[DATA FOR PROCESSING]
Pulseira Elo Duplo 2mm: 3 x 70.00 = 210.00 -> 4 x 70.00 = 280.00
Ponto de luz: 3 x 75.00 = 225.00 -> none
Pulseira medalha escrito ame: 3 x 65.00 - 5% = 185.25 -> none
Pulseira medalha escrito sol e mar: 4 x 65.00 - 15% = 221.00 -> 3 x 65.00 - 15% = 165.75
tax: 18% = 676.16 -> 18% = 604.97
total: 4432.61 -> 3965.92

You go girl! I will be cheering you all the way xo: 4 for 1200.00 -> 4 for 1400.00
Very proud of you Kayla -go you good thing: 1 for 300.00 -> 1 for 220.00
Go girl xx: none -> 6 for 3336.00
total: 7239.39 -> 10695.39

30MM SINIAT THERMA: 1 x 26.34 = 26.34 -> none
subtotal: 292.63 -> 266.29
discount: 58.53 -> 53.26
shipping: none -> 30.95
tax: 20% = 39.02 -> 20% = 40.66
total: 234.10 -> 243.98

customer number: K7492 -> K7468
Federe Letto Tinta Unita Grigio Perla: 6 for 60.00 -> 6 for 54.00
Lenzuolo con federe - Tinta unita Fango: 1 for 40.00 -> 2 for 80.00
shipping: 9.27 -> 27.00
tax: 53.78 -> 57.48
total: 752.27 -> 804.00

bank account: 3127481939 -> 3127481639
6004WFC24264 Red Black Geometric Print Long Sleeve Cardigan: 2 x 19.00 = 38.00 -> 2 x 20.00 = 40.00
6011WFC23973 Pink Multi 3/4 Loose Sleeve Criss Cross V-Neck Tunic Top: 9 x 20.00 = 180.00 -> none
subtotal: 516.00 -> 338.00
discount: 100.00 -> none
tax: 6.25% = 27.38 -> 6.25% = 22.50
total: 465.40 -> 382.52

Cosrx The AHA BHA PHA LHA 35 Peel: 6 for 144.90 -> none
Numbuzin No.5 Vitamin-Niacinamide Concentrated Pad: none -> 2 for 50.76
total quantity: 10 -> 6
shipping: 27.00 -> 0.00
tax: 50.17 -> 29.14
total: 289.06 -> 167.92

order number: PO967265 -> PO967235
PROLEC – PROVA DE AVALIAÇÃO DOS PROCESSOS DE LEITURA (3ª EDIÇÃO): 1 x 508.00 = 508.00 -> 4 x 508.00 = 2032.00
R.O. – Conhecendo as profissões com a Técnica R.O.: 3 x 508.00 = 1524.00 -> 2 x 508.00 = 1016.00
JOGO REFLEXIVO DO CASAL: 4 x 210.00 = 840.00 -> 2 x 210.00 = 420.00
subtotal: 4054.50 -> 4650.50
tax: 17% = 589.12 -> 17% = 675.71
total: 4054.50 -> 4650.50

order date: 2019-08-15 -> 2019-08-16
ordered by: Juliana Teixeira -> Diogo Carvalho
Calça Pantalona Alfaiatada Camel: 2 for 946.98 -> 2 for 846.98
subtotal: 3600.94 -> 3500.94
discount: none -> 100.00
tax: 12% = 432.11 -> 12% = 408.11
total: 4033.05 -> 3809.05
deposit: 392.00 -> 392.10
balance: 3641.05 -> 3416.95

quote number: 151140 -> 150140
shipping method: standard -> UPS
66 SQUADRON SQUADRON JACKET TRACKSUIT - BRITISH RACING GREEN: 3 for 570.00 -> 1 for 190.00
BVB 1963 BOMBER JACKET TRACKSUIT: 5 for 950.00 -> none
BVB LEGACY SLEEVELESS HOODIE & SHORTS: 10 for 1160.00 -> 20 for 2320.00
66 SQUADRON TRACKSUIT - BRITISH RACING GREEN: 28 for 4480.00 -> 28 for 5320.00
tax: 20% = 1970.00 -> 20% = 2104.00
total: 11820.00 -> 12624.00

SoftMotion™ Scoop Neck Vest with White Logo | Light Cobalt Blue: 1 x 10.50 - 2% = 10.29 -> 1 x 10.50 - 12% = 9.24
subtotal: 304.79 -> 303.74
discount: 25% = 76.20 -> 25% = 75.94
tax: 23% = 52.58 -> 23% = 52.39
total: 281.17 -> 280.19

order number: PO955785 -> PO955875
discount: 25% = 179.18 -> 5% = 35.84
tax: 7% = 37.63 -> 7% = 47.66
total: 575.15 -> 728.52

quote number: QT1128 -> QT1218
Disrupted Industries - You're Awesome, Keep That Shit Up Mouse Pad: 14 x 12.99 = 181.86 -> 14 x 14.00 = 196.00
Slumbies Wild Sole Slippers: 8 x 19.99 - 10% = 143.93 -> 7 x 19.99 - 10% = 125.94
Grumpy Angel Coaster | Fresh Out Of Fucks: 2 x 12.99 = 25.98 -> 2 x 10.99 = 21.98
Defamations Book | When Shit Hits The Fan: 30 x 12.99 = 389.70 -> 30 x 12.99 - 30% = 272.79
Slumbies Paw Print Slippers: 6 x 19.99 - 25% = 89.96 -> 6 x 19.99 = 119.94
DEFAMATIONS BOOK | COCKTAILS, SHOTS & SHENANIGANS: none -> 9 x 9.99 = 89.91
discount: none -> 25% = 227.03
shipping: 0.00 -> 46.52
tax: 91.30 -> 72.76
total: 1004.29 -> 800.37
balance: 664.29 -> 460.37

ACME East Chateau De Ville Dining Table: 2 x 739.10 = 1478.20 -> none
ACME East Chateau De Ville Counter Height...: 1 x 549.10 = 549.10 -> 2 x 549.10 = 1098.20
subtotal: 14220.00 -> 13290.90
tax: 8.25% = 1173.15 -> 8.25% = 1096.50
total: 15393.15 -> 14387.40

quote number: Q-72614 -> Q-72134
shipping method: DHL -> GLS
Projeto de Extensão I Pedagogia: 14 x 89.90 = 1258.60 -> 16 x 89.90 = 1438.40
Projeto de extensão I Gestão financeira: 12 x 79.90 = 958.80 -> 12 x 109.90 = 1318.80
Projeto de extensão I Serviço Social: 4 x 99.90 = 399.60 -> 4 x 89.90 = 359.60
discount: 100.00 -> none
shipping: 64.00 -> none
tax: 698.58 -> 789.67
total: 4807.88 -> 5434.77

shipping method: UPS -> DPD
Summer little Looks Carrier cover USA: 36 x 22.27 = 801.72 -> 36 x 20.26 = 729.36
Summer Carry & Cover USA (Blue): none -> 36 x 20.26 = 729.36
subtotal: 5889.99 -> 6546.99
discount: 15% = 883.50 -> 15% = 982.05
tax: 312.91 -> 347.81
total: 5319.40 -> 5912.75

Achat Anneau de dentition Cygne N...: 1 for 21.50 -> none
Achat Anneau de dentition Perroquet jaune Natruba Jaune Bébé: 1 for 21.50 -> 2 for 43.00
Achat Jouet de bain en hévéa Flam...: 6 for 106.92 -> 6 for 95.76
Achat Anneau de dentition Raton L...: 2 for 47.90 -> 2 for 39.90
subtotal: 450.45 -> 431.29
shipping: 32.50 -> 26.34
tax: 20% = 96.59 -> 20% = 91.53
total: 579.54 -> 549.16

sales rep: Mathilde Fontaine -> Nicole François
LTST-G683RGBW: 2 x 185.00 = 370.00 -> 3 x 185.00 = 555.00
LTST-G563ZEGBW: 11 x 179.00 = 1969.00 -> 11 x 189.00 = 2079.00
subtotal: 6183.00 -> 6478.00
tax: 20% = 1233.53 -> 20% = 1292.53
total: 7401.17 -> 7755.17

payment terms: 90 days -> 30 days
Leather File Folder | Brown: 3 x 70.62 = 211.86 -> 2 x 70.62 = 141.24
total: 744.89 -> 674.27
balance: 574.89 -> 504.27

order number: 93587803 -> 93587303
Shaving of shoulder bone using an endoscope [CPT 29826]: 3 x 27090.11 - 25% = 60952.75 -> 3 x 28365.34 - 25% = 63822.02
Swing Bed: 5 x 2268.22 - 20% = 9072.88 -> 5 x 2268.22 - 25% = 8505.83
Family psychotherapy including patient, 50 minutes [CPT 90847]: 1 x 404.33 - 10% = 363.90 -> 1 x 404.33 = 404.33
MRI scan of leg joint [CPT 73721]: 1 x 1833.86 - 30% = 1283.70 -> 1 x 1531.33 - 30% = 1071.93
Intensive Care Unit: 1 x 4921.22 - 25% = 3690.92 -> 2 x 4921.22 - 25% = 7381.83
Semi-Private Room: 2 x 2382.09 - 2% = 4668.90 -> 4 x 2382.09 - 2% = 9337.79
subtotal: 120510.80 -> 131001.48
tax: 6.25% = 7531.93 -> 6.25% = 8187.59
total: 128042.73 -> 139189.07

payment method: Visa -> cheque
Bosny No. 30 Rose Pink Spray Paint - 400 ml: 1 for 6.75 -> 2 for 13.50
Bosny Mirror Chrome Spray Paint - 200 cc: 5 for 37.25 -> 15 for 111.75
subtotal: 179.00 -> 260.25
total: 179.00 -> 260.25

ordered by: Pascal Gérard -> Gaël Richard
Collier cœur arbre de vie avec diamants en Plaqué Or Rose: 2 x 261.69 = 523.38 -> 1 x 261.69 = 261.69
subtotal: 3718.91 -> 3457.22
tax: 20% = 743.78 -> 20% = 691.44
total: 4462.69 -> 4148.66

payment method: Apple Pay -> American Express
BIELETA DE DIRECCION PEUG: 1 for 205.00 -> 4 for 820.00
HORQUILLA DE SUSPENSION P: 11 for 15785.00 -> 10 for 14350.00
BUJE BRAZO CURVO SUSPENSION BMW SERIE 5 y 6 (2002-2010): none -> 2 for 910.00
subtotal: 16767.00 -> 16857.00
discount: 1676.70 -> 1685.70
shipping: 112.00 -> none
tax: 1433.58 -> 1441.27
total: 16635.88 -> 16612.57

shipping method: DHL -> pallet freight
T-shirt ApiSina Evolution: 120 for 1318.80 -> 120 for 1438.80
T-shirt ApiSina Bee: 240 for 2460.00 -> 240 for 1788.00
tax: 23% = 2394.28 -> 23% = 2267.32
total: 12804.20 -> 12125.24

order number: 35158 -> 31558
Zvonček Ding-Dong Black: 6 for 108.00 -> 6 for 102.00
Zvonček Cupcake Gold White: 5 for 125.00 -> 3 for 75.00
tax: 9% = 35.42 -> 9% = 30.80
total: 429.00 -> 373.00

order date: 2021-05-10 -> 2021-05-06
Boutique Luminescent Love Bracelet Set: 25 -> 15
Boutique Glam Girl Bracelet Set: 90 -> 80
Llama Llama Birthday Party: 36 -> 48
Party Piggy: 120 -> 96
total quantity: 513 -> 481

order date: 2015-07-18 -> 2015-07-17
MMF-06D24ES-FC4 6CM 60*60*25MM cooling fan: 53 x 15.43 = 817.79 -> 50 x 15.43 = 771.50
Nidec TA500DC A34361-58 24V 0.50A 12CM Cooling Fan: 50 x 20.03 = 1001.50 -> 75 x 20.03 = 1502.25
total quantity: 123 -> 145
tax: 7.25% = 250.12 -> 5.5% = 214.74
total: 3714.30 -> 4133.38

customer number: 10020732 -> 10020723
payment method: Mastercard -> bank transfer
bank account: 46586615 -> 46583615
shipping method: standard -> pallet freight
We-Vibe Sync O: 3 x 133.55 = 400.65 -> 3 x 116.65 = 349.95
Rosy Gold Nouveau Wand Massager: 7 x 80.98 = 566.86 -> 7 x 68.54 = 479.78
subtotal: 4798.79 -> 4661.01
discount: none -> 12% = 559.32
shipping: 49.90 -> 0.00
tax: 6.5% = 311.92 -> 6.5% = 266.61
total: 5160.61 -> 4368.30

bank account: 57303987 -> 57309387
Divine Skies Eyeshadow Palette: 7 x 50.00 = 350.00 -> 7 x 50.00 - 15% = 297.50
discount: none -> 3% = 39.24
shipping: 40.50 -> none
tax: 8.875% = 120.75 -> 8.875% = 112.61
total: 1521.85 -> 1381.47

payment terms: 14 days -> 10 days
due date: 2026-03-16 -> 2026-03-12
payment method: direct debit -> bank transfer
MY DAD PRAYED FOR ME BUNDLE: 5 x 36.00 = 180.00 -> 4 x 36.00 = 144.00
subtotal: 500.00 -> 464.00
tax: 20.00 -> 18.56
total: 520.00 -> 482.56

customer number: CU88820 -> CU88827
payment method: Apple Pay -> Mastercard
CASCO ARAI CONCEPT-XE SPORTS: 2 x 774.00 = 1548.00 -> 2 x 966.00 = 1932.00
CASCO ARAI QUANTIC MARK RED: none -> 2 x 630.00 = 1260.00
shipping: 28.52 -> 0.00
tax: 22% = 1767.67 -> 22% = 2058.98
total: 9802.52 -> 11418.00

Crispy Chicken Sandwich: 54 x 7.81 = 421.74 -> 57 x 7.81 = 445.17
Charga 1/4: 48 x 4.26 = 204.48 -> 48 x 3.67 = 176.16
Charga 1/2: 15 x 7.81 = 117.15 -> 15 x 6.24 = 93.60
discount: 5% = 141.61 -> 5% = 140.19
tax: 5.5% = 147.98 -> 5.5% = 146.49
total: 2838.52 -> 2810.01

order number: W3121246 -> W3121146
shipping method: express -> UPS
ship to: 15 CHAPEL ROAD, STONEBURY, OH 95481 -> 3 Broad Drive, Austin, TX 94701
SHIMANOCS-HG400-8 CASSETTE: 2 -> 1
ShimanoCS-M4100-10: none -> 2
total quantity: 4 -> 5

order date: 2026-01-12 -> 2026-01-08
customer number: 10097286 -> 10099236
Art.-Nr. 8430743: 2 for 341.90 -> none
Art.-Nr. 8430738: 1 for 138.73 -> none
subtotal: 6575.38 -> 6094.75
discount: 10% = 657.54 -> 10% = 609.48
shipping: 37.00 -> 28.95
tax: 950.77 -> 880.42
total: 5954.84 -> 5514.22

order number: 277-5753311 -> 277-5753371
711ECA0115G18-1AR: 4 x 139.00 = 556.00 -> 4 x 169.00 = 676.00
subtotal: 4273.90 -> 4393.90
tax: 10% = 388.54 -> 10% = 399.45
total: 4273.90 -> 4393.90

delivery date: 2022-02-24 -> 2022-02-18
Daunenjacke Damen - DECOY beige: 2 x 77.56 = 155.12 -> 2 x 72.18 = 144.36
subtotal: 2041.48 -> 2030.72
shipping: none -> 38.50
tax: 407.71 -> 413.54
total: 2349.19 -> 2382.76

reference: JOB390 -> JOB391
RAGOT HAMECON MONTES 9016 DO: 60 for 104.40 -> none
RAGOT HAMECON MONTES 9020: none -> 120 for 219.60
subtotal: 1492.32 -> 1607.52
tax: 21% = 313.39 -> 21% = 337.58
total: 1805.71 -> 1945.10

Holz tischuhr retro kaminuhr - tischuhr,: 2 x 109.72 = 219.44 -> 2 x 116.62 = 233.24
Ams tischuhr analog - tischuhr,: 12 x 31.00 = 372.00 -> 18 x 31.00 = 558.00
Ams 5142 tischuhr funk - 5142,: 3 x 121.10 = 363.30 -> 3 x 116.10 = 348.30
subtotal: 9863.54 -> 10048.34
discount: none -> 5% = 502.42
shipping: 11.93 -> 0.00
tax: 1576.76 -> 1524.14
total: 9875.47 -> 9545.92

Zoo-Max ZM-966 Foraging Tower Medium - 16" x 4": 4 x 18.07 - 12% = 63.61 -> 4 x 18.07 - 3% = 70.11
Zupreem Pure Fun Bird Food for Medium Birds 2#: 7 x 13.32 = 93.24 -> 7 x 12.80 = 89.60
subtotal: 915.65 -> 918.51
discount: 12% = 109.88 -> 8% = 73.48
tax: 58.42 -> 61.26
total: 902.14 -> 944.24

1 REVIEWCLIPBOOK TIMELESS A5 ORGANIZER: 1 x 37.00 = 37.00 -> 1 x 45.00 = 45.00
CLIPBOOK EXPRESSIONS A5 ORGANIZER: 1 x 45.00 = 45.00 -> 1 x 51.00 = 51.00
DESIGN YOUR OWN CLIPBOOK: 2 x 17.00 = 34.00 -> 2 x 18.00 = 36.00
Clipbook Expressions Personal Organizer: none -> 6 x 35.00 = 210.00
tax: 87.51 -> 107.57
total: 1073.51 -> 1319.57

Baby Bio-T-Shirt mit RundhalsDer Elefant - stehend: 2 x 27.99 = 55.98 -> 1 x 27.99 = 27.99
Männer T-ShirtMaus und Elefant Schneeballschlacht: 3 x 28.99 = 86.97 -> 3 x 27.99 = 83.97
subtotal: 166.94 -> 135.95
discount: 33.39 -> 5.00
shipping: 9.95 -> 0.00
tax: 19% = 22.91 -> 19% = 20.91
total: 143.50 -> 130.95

[EXERCISE REQUIREMENTS]
Repeat exactly the lines above from the line that contains "Baby Bio-T-Shirt mit" through the end. Include both of these ends; leave out everything else.

[YOUR RESPONSE]
Baby Bio-T-Shirt mit RundhalsDer Elefant - stehend: 2 x 27.99 = 55.98 -> 1 x 27.99 = 27.99
Männer T-ShirtMaus und Elefant Schneeballschlacht: 3 x 28.99 = 86.97 -> 3 x 27.99 = 83.97
subtotal: 166.94 -> 135.95
discount: 33.39 -> 5.00
shipping: 9.95 -> 0.00
tax: 19% = 22.91 -> 19% = 20.91
total: 143.50 -> 130.95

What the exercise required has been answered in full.